The State Board of Elections has decided that GS 163A-1181(c), which states that “no person who voted in the initial primary of one party shall vote in the new election in the primary of another party” does not apply to this election. That means unaffiliated voters who voted in the 9th District Democratic primary last year will be eligible to vote in the Republican primary for the new election the NCSBE ordered. That news greatly excited Sen. Mujtaba Mohammed (D-Mecklenburg):
I doubt that Sen. Mohammed was excited because he would like to see unaffiliated voters who supported to one of the Democratic candidates in 2018 suddenly become attracted to one of the Republican candidates this time around. As he almost certainly knows, most independents tend to behave like political partisans and at least some of those “crossover voters” will vote in the Republican primary with a goal either weakening the eventual Republican nominee or helping get the weakest possible Republican nominated in order to help Dan McCready, who is running unopposed for the Democratic nomination
In addition, a look at changes in voter registration numbers over the past four weeks finds that there has been a small but noticeable shift towards registration that allows for voting in the 9th District Republican primary. In the five counties located wholly in the 9th District (Anson, Richmond, Robeson, Scotland, and Union), the increase in the number of registered Democrats is consistent with the state average of 0.14 percent. However, the number of registered Republicans in those counties increased by 0.72 percent compared to 0.29 percent statewide and unaffiliated voters (who can vote in the Republican primary) increased by 1.15 percent in those counties compared to 0.6 percent statewide. While those registrations only increase the number of people eligible to vote in the Republican primary in those counties by 1,541, by now we are all aware of how important a few hundred votes can be.
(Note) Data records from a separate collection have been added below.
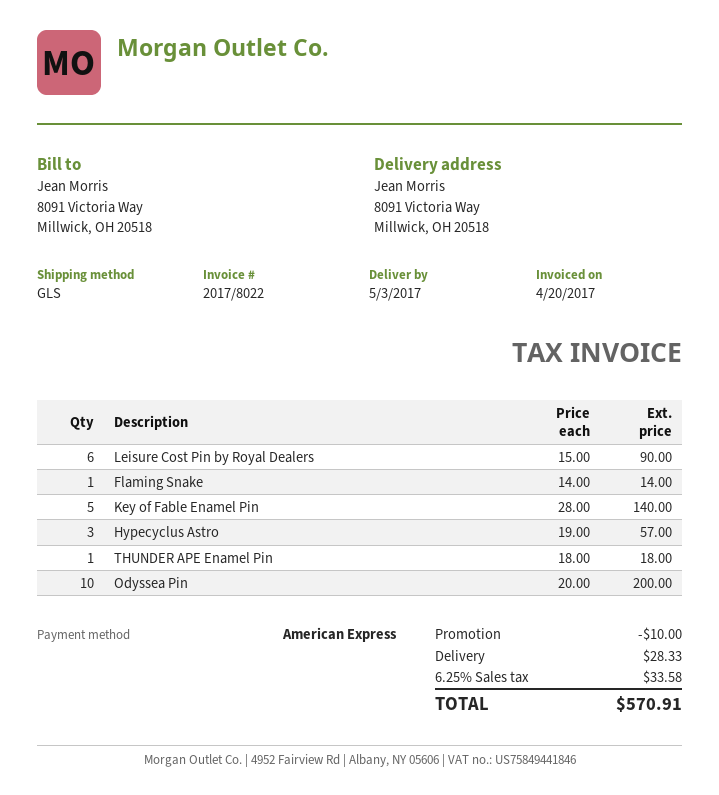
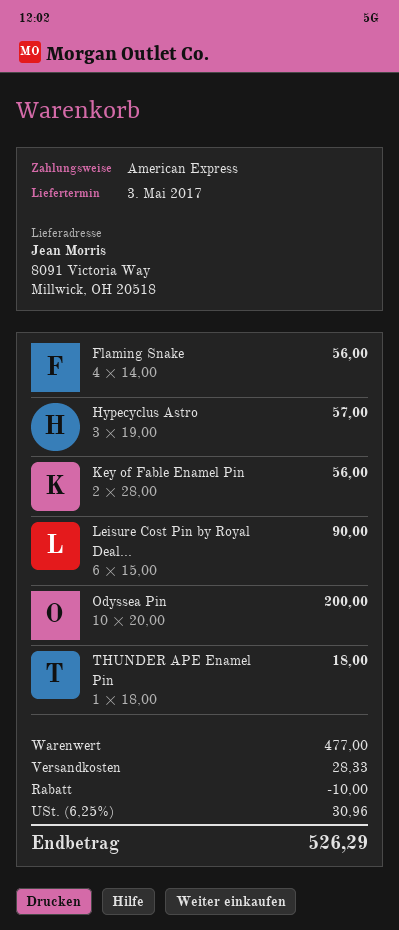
Flaming Snake: 1 x 14.00 = 14.00 -> 4 x 14.00 = 56.00
Key of Fable Enamel Pin: 5 x 28.00 = 140.00 -> 2 x 28.00 = 56.00
tax: 6.25% = 33.58 -> 6.25% = 30.96
total: 570.91 -> 526.29

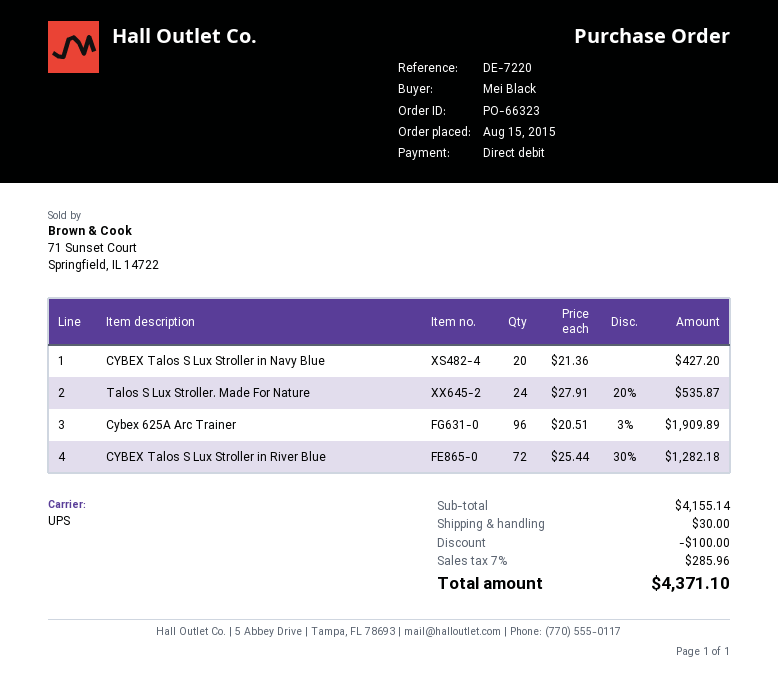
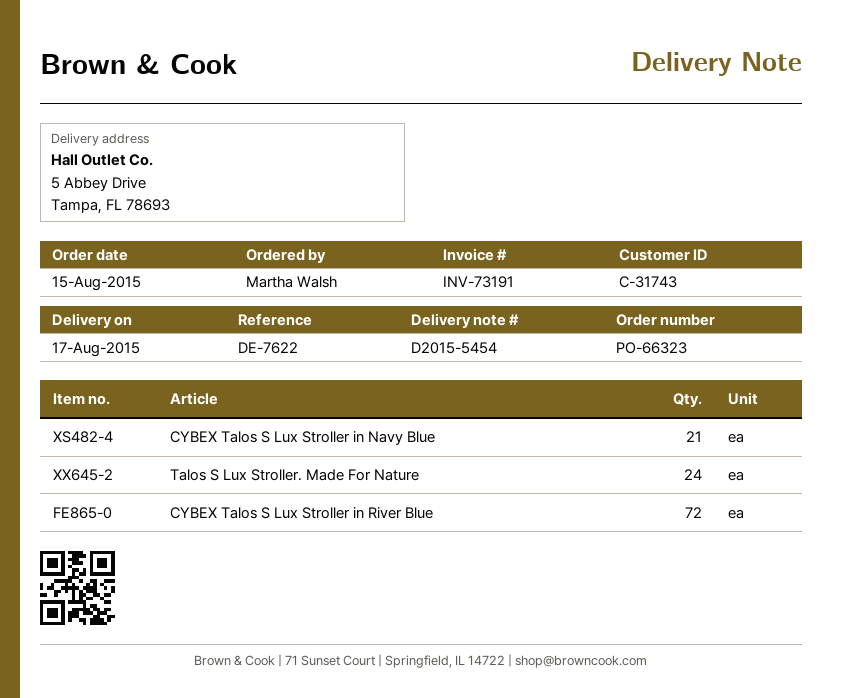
reference: DE-7220 -> DE-7622
ordered by: Mei Black -> Martha Walsh
CYBEX Talos S Lux Stroller in Navy Blue: 20 -> 21
Cybex 625A Arc Trainer: 96 -> none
Two factors that usually limit the impact of crossover voting may not apply in the 9th District race. First, although crossover voting rarely happens in large numbers, the lower turnout associated with off-year elections increases the chance that such crossover voting could have an impact on the Republican nomination.
Second, while it is difficult for such “party crashers” to coordinate their votes in a crowded primary field, the entry of former Democrat Chris Anglin of Wake County into the race could cause those crossover voters to unite behind him. For their part, Republican officials, mindful of Anglin’s alleged role as a “Democratic plant” to split the Republican vote in the 2018 NC Supreme Court race and of the potential harm he could cause the party this time around, have refused to provide any support to his campaign. However, if the same Democratic donors who bankrolled his NC Supreme Court race last year back his congressional campaign, he could remain a threat.
The last thing voters in the 9th District want is more chaos. It looks like that might be exactly what they will be getting.